> **Required work**: Which lines of the data below hold "Button"? Copy each of them.

> **Task data**:
--- START ---
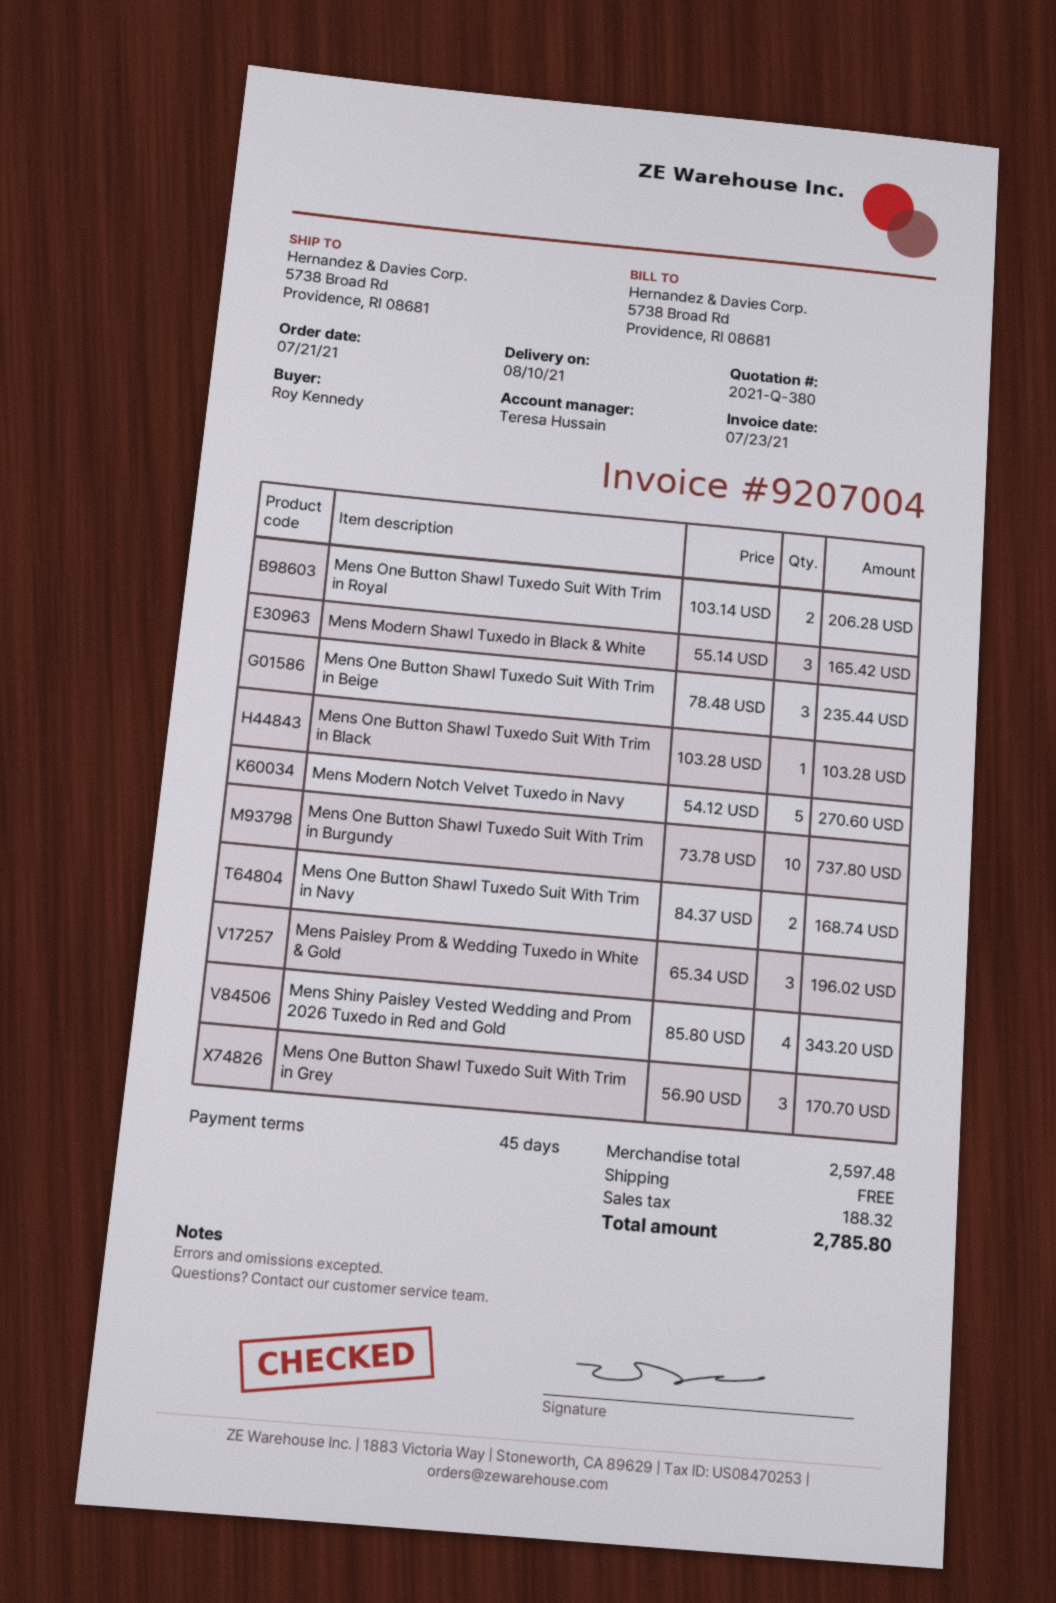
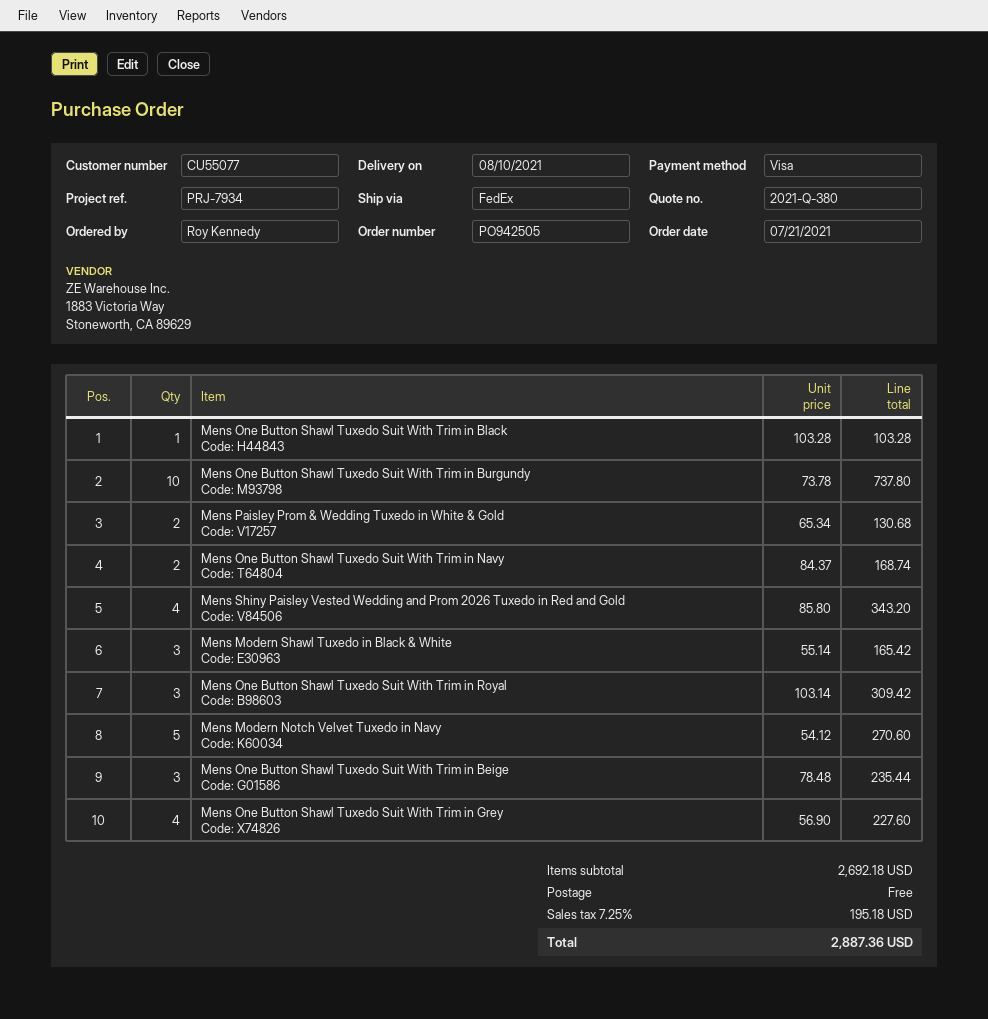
Mens One Button Shawl Tuxedo Suit With Trim in Royal: 2 x 103.14 = 206.28 -> 3 x 103.14 = 309.42
Mens Paisley Prom & Wedding Tuxedo in White & Gold: 3 x 65.34 = 196.02 -> 2 x 65.34 = 130.68
Mens One Button Shawl Tuxedo Suit With Trim in Grey: 3 x 56.90 = 170.70 -> 4 x 56.90 = 227.60
subtotal: 2597.48 -> 2692.18
tax: 188.32 -> 195.18
total: 2785.80 -> 2887.36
--- END ---
> **Solution to this task**:
Mens One Button Shawl Tuxedo Suit With Trim in Royal: 2 x 103.14 = 206.28 -> 3 x 103.14 = 309.42
Mens One Button Shawl Tuxedo Suit With Trim in Grey: 3 x 56.90 = 170.70 -> 4 x 56.90 = 227.60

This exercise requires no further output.